#IsraeleDifendeLaPace – Nell’ora del dolore

adar barsanoNiente auto militari, un semplice taxi civile. E abiti civili sono indossati anche dalla prima persona a scendere dalla macchina per verificare di aver individuato l’indirizzo giusto. Talvolta, se qualche dubbio persiste, viene chiamato il telefono di casa, per avere conferma, sentendo squillare l’apparecchio dalla parte opposta della porta, di essere davvero arrivati. È così che gli incaricati delle forze di difesa israeliane portano alle famiglie dei soldati caduti la notizia più terribile. Un percorso studiato nei minimi dettagli perché se non esiste al mondo la possibilità di rendere meno atroce la perdita, si tenta almeno di “ammorbidire il momento” come ha raccontato al Times of Israel un capitano che ha servito a lungo nel dipartimento incaricato di questo compito, fino al momento in cui ha realizzato di non avere più “l’immensa forza spirituale necessaria” per una mansione del genere.
Sono stati 43 fino alla mattina di domenica i caduti di Tzahal. Tanti giovani, 19, 20, 21 anni ma anche padri di famiglia, di leva e riservisti. Il numero di perdite registrato nell’operazione Margine Difensivo è il più alto dalla guerra contro Hezbollah nel 2006.
Quando un soldato rimane ucciso, la prima operazione necessaria è quella di raggiungere la certezza della sua identità. Poi viene preso contatto con l’ufficiale responsabile della città di provenienza, il quale avverte un gruppo di volontari “informatori”, tutti riservisti, spesso passati attraverso l’esperienza di una perdita e dunque consapevoli dell’importanza del primo contatto con le famiglie. Tra loro solitamente c’è anche un medico.
Così si arriva davanti alla casa. “In quel momento c’è la consapevolezza che in pochi istanti la vita delle persone dall’altro lato della porta cambierà per sempre” spiega il capitano.

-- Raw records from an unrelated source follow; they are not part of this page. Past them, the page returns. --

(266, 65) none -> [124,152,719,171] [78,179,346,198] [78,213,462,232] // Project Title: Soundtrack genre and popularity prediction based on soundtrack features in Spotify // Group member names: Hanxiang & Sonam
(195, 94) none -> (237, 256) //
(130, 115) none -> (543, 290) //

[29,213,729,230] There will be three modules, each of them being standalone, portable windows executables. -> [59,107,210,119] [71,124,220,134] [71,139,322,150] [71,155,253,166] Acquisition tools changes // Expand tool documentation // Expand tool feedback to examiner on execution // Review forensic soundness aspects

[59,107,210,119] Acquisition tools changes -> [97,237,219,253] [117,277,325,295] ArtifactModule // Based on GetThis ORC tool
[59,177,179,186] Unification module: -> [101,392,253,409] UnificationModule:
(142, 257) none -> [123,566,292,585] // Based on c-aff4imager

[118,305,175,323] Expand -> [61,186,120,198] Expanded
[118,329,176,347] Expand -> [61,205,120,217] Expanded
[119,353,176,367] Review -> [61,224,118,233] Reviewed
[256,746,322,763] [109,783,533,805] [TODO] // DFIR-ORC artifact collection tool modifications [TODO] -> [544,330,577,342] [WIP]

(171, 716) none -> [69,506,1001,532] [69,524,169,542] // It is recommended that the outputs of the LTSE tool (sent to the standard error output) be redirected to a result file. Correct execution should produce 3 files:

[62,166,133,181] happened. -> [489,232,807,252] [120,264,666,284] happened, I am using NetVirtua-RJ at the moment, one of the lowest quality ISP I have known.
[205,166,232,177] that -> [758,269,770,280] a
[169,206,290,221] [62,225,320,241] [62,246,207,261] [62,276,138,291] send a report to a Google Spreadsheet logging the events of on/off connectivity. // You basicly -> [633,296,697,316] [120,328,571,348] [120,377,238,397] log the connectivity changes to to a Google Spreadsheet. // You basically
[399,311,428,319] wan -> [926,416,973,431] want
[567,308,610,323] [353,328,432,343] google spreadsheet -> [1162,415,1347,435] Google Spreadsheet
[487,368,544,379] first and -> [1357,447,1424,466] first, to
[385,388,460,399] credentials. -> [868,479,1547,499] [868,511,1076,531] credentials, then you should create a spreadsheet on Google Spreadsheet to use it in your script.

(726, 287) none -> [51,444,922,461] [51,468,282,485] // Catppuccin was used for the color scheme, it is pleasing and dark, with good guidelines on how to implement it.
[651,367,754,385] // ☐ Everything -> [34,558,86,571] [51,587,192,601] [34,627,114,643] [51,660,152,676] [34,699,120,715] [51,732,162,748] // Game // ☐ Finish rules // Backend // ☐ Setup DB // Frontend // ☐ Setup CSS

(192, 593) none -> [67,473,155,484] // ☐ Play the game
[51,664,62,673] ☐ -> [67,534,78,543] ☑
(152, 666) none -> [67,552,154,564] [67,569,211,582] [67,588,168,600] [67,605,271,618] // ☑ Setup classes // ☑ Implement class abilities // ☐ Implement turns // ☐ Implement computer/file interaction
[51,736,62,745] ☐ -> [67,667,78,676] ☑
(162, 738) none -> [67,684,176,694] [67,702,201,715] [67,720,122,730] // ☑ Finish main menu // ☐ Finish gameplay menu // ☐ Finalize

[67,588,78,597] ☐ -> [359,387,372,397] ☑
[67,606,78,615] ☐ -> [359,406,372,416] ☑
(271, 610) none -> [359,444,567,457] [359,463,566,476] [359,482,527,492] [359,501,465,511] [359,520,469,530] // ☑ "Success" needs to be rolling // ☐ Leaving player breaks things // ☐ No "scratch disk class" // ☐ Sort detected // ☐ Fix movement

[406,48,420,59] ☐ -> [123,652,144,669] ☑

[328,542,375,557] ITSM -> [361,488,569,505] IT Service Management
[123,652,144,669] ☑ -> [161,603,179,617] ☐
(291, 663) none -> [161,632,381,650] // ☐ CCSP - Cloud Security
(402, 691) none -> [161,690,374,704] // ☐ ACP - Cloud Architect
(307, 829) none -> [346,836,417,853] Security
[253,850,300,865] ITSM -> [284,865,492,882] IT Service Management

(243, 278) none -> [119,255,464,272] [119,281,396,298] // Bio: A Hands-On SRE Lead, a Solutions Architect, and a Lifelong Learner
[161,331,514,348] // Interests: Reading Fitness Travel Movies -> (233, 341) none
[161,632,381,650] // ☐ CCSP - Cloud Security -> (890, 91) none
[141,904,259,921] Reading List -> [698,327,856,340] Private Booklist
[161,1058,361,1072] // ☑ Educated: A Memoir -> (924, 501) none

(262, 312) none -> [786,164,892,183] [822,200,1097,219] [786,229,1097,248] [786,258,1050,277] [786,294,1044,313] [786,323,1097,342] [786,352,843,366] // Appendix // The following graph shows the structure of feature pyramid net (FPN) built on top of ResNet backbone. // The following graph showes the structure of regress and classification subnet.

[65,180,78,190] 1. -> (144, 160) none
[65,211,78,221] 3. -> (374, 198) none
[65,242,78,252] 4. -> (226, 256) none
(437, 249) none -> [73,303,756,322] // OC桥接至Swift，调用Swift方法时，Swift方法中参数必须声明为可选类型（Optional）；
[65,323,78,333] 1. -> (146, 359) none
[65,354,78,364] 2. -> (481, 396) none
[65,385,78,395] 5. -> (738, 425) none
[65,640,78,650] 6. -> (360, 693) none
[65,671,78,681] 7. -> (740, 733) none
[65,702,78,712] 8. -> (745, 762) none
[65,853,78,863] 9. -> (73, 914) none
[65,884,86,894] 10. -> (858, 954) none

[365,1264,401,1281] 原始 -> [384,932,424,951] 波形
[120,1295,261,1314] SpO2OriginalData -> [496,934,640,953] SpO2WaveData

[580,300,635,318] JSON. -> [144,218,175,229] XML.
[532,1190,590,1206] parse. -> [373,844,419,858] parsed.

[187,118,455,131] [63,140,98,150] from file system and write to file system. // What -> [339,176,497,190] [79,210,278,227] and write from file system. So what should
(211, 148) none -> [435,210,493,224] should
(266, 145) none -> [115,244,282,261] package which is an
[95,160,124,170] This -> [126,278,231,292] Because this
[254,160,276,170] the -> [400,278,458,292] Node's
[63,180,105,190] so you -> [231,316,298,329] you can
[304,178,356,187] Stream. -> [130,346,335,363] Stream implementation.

Quando qualcuno apre, si chiede di riunire la famiglia e si legge loro una nota preparata prima “fattuale, laconica, succinta”. Niente spazio all’improvvisazione.
La squadra, composta da persone che parlano diverse lingue e conoscono le usanze del lutto nelle diverse tradizioni, assiste la famiglia in tutte la necessità fino alla celebrazione al funerale. Non oltre, “perché la famiglia assocerà sempre quegli ufficiali con il ricordo del momento in cui è stata comunicata loro la perdita”. A occuparsi di seguirle dopo quel momento sono ufficiali diversi, quasi tutti donne, il cui incarico dura solitamente a lungo e le trasforma in un punto di riferimento.
“Il nostro compito è quello di rappresentare l’esercito presso le famiglie e le famiglie presso l’esercito” spiega il maggiore Aviv Marom, che si occupa di seguire i parenti dei soldati di Tzahal arabi, beduini e drusi, rimasti uccisi. Perché dolore della perdita di un proprio caro non conosce differenze di etnie, né di religione e Tzahal non lascia soli.